* **Task to complete**
Going through the data below, copy out each line where the word "este" shows up.

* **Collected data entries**
+--
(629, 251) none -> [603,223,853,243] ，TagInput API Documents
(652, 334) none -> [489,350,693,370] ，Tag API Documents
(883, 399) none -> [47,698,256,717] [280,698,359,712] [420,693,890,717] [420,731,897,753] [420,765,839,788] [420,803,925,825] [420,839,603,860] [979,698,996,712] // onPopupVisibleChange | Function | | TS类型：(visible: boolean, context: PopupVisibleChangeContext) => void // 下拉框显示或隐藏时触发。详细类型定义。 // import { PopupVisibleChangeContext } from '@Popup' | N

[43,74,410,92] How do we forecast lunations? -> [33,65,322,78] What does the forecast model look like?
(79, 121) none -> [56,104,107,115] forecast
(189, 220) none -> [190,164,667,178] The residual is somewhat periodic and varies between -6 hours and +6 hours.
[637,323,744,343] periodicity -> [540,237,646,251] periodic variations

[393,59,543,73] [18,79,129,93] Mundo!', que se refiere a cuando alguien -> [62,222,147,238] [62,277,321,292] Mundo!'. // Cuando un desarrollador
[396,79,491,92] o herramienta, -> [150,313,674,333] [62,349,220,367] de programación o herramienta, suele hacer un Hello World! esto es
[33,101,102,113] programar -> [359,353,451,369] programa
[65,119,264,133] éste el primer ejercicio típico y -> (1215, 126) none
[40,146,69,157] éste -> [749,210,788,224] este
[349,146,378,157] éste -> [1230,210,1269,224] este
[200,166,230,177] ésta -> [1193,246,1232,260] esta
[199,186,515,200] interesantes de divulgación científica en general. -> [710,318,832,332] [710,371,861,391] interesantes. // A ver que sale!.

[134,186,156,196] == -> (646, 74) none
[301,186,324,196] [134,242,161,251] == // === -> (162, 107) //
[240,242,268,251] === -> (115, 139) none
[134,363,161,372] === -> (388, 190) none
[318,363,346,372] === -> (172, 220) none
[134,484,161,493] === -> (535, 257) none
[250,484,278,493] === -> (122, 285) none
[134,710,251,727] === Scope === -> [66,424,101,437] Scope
+--
* **Finished exercise**
[40,146,69,157] éste -> [749,210,788,224] este
[349,146,378,157] éste -> [1230,210,1269,224] este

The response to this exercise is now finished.